While Plaintiff makes no argument in her brief, the Court interprets her Complaint as asserting an LAD retaliation claim mirroring her First Amendment retaliation claim. Plaintiff seems to assert that Caldwell filed his defamation suit, and created a hostile work environment, in retaliation for her filing her Tort Claim Notice.*fn21

The LAD provides,

It shall be an unlawful employment practice . . .

a. For an employer, because of the race, creed, color, national origin, ancestry, age, . . . sex, gender identity or expression, [or] disability . . . to discriminate against such individual in compensation or in terms, conditions or privileges of employment[.]

d. For any person to take reprisals against any person because that person has opposed any practices or acts forbidden under this act or because that person has filed a complaint, testified or assisted in any proceeding under this act or to coerce, intimidate, threaten or interfere with any person in the exercise or enjoyment of, or on account of that person having aided or encouraged any other person in the exercise or enjoyment of, any right granted or protected by this act.

N.J.S.A. 10:5-12a & d.

As the statute states, protected activity includes "opposing practices or acts forbidden under [the statute]" as well as filing a complaint. Id. However, the New Jersey Supreme Court has made clear that in order to receive protection, Plaintiff must take those actions in good faith.

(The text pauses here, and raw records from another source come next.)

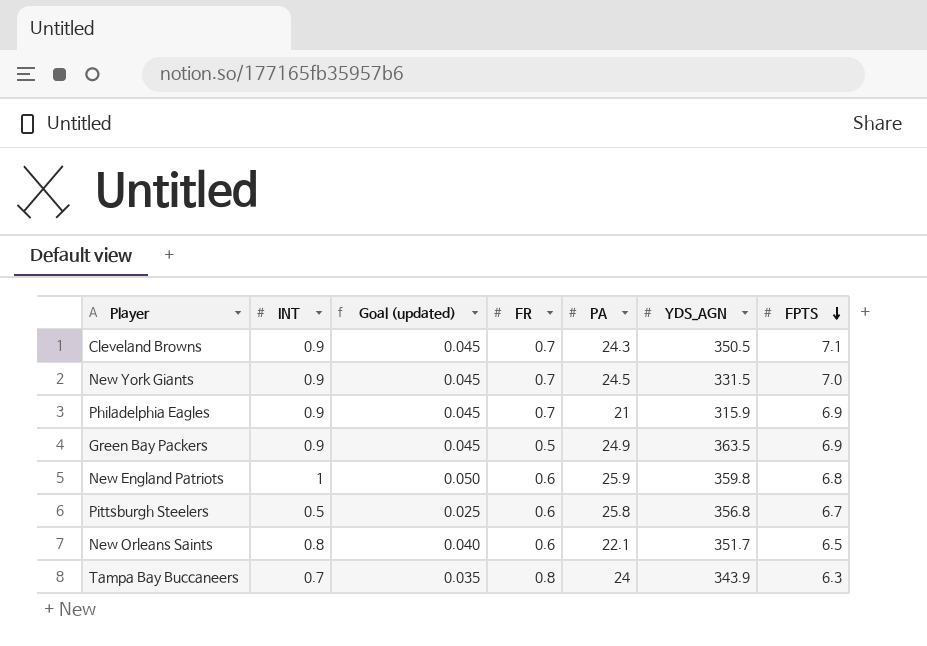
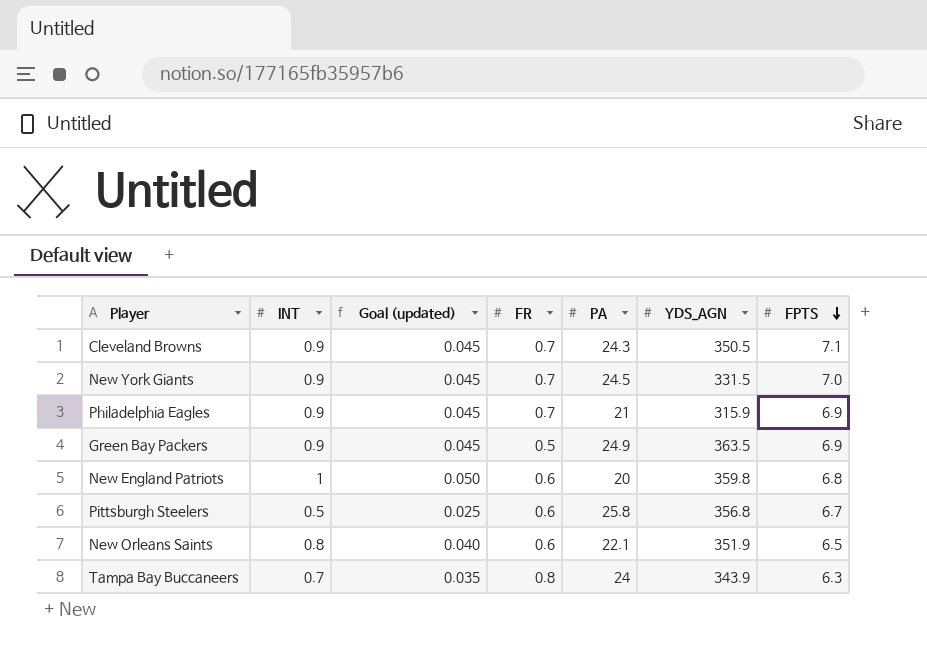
New England Patriots | PA: 25.9 -> 20
New Orleans Saints | YDS_AGN: 351.7 -> 351.9

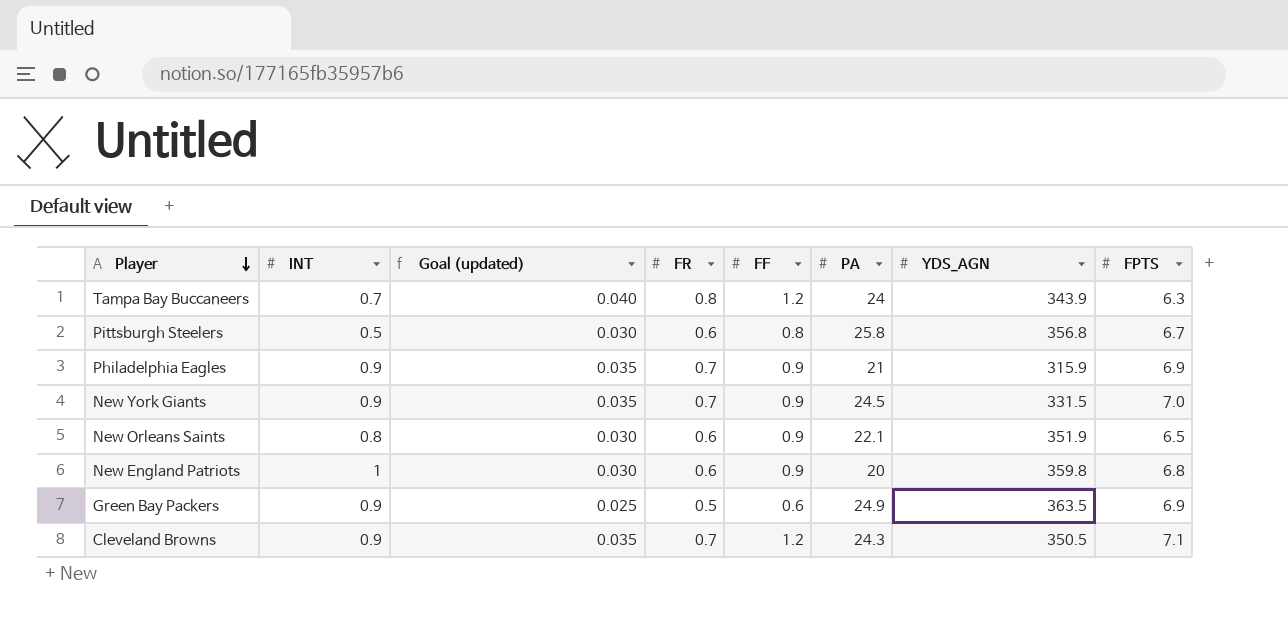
row order: FPTS descending -> Player descending
column Goal (updated) | formula: [INT] * 0.05 -> [FR] * 0.05
column FF | position: none -> 5

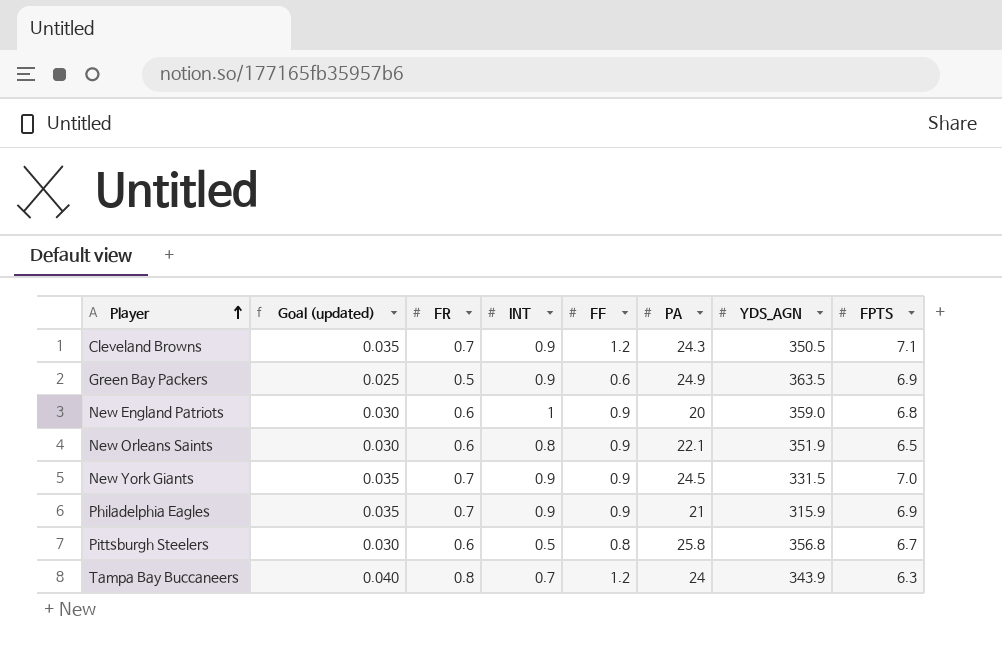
row order: Player descending -> Player ascending
column INT | position: 2 -> 4
New England Patriots | YDS_AGN: 359.8 -> 359.0

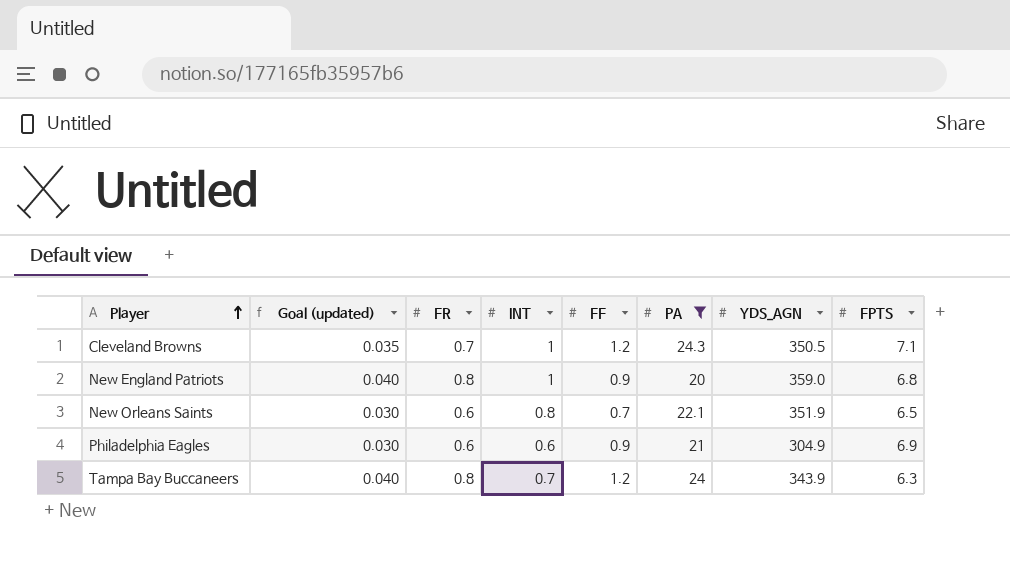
filter: none -> PA <= 24.3
Cleveland Browns | INT: 0.9 -> 1
New England Patriots | Goal (updated): 0.030 -> 0.040
New England Patriots | FR: 0.6 -> 0.8
New Orleans Saints | FF: 0.9 -> 0.7
Philadelphia Eagles | Goal (updated): 0.035 -> 0.030
Philadelphia Eagles | FR: 0.7 -> 0.6
Philadelphia Eagles | INT: 0.9 -> 0.6
Philadelphia Eagles | YDS_AGN: 315.9 -> 304.9

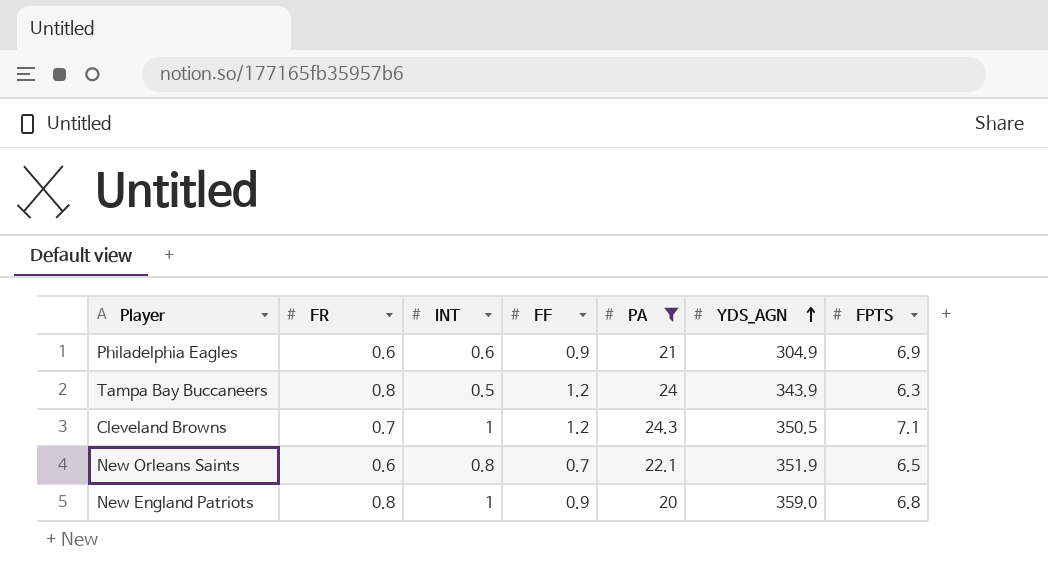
row order: Player ascending -> YDS_AGN ascending
column Goal (updated) | formula: [FR] * 0.05 -> none
Tampa Bay Buccaneers | INT: 0.7 -> 0.5

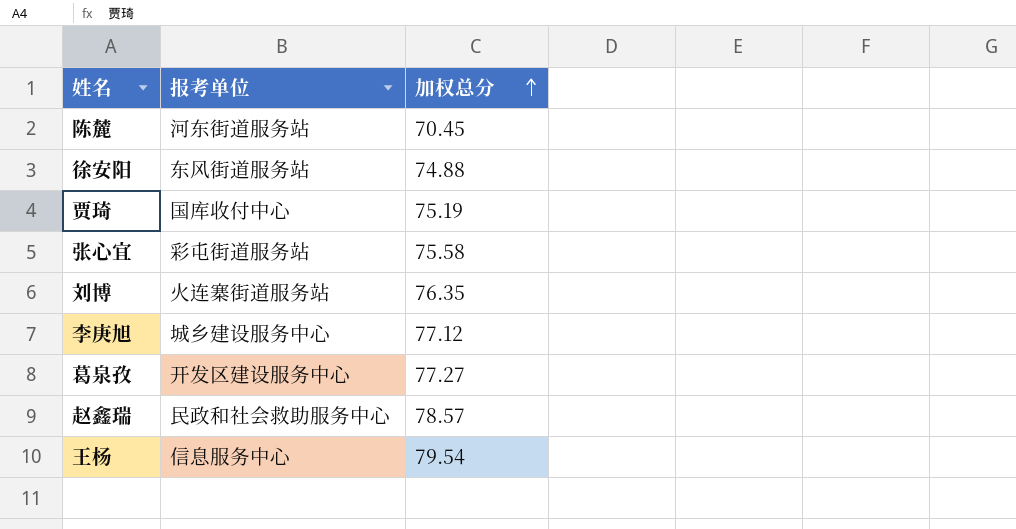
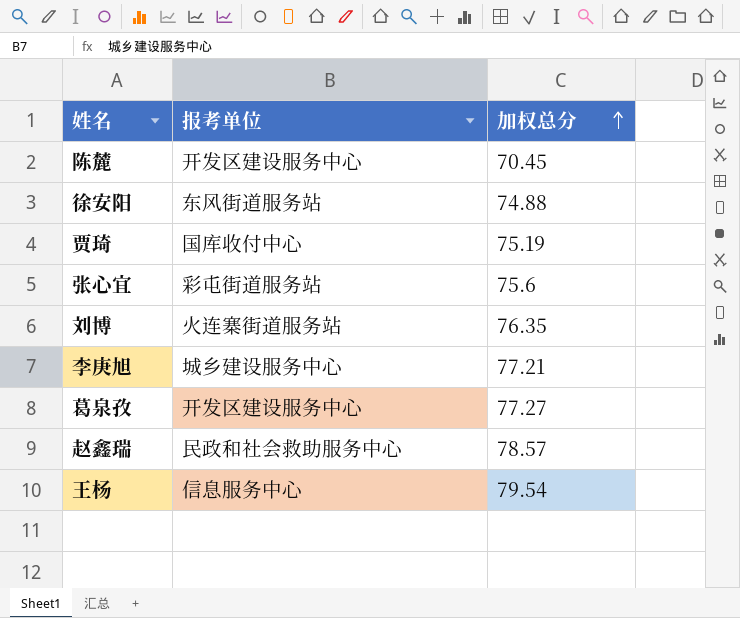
陈麓 | 报考单位: 河东街道服务站 -> 开发区建设服务中心
张心宜 | 加权总分: 75.58 -> 75.6
李庚旭 | 加权总分: 77.12 -> 77.21

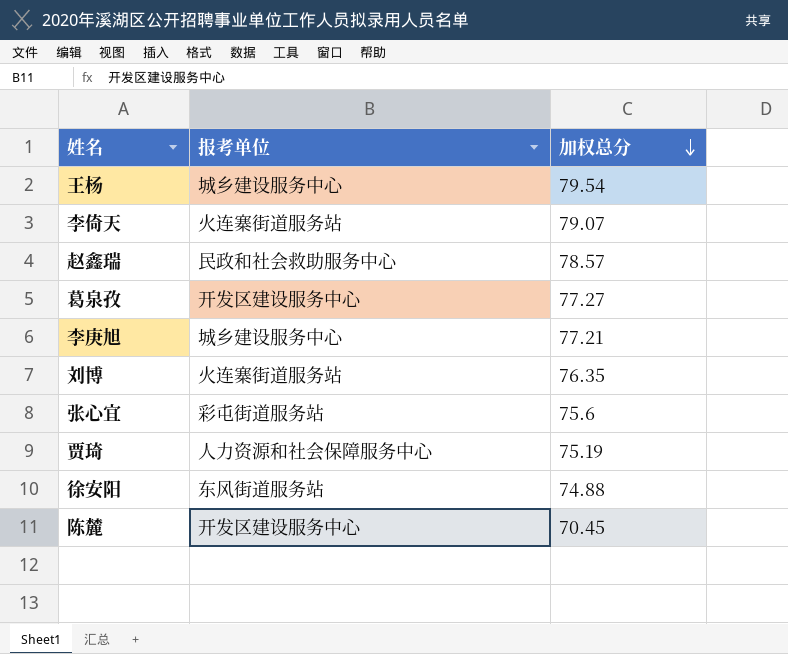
row order: 加权总分 ascending -> 加权总分 descending
王杨 | 报考单位: 信息服务中心 -> 城乡建设服务中心
row 李倚天: none -> 火连寨街道服务站 | 79.07
贾琦 | 报考单位: 国库收付中心 -> 人力资源和社会保障服务中心

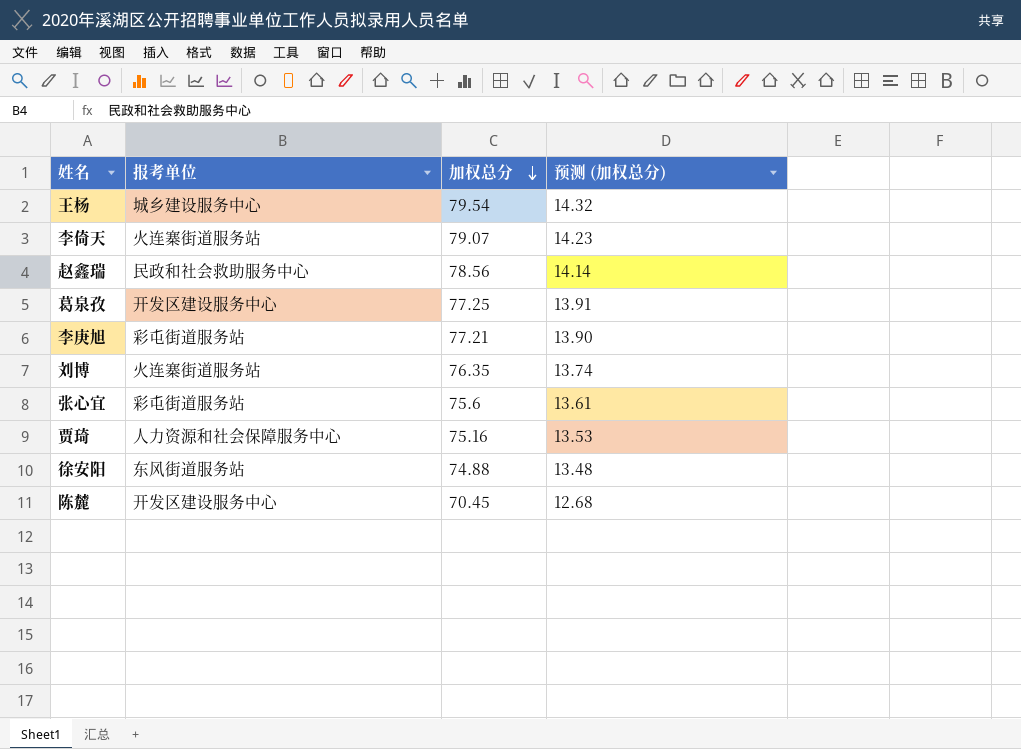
column 预测 (加权总分) | formula: none -> [加权总分] * 0.18
赵鑫瑞 | 加权总分: 78.57 -> 78.56
葛泉孜 | 加权总分: 77.27 -> 77.25
李庚旭 | 报考单位: 城乡建设服务中心 -> 彩屯街道服务站
贾琦 | 加权总分: 75.19 -> 75.16

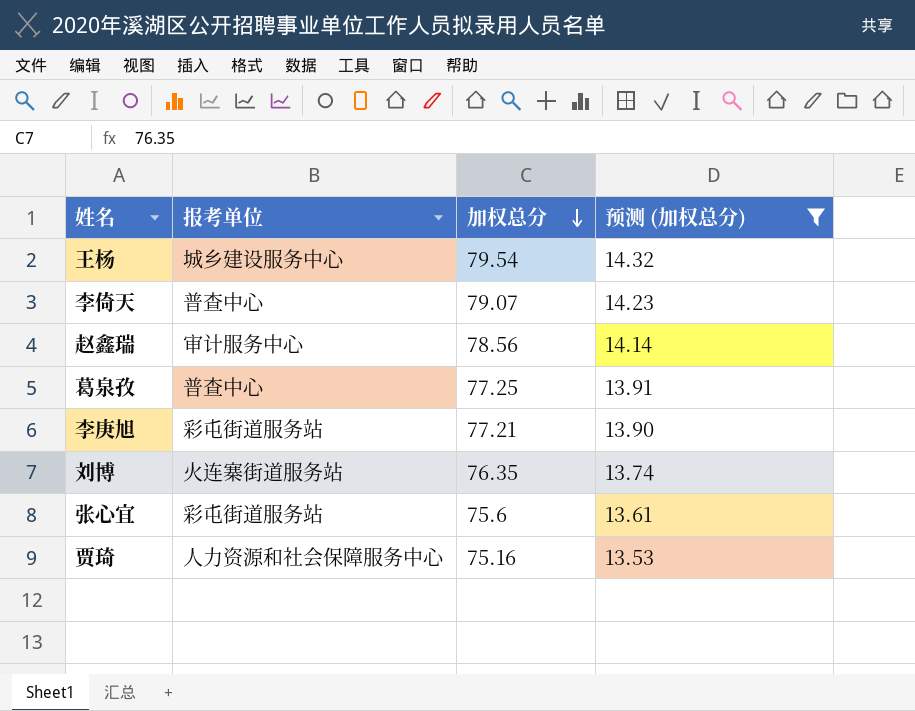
filter: none -> 预测 (加权总分) >= 13.53
李倚天 | 报考单位: 火连寨街道服务站 -> 普查中心
赵鑫瑞 | 报考单位: 民政和社会救助服务中心 -> 审计服务中心
葛泉孜 | 报考单位: 开发区建设服务中心 -> 普查中心

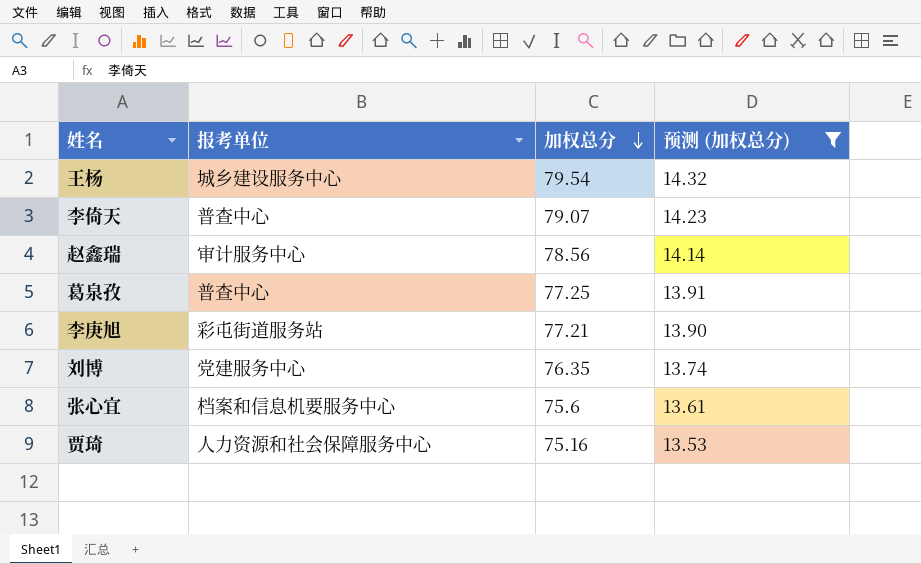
刘博 | 报考单位: 火连寨街道服务站 -> 党建服务中心
张心宜 | 报考单位: 彩屯街道服务站 -> 档案和信息机要服务中心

In Carmona v. Resorts Int'l Hotel, Inc., the Court wrote, we hold that, in a case in which a plaintiff alleges retaliation under the LAD, N.J.S.A. 10:5-12d, the plaintiff bears the burden of proving that his or her original complaint-- the one that allegedly triggered his or her employer's retaliation-- was made reasonably and in good faith. The obverse also holds true: an unreasonable, frivolous, bad-faith, or unfounded complaint cannot satisfy the statutory prerequisite necessary to establish liability for retaliation under the LAD.

189 N.J. 354, 373 (2007).

In this case, the Court holds that the record evidence does not sufficiently support a conclusion that Plaintiff's Tort Claim Notice was drafted and filed in good faith. The undisputed record evidence demonstrates that Plaintiff's claims based on Caldwell allegedly exposing himself were already time-barred when she filed the Tort Claim Notice-- the incidents allegedly occurred in October, 2002, and Plaintiff did not file her Tort Claim Notice until November, 2007.*fn22 That fact, alone, of course, would not necessarily preclude a finding of good faith; a lay person would not be expected to know the applicable statute of limitations. However, in this case, the record is clear: Plaintiff's Tort Claim Notice was drafted by her attorney, who is charged with knowledge of the applicable two-year statute of limitations.*fn23 (Plaintiff has never argued that the statute of limitations was tolled, and the record does not support any tolling argument.)

Moreover, Plaintiff never filed a lawsuit based on the allegations in the Tort Claim Notice; she admits that she never complained to anyone about the alleged incidents until filing the notice in 2007 (Pl's Dep. at p. 66-68, 70-71); and as a legal matter, Plaintiff did not need to file a Tort Claim Notice in order to pursue her sexual harassment claims. See Fuchilla v. Layman, 109 N.J. 319, 337-38 (1988) (holding that claims based on asserted violations of the LAD and § 1983 are not subject to the New Jersey Tort Claims Act).*fn24

These facts, when considered together in the context of this case, simply do not sustain Plaintiff's burden of establishing that her Tort Claim Notice was drafted and filed in good faith. Accordingly, the Defendants' Motions for Summary Judgment will be granted.*fn25


For the reasons stated above, Defendants' Motions for Summary Judgment as to liability will be granted. Defendant Nickles' Motion for Summary Judgment as to punitive damages will be dismissed as moot. An appropriate Order accompanies this Opinion.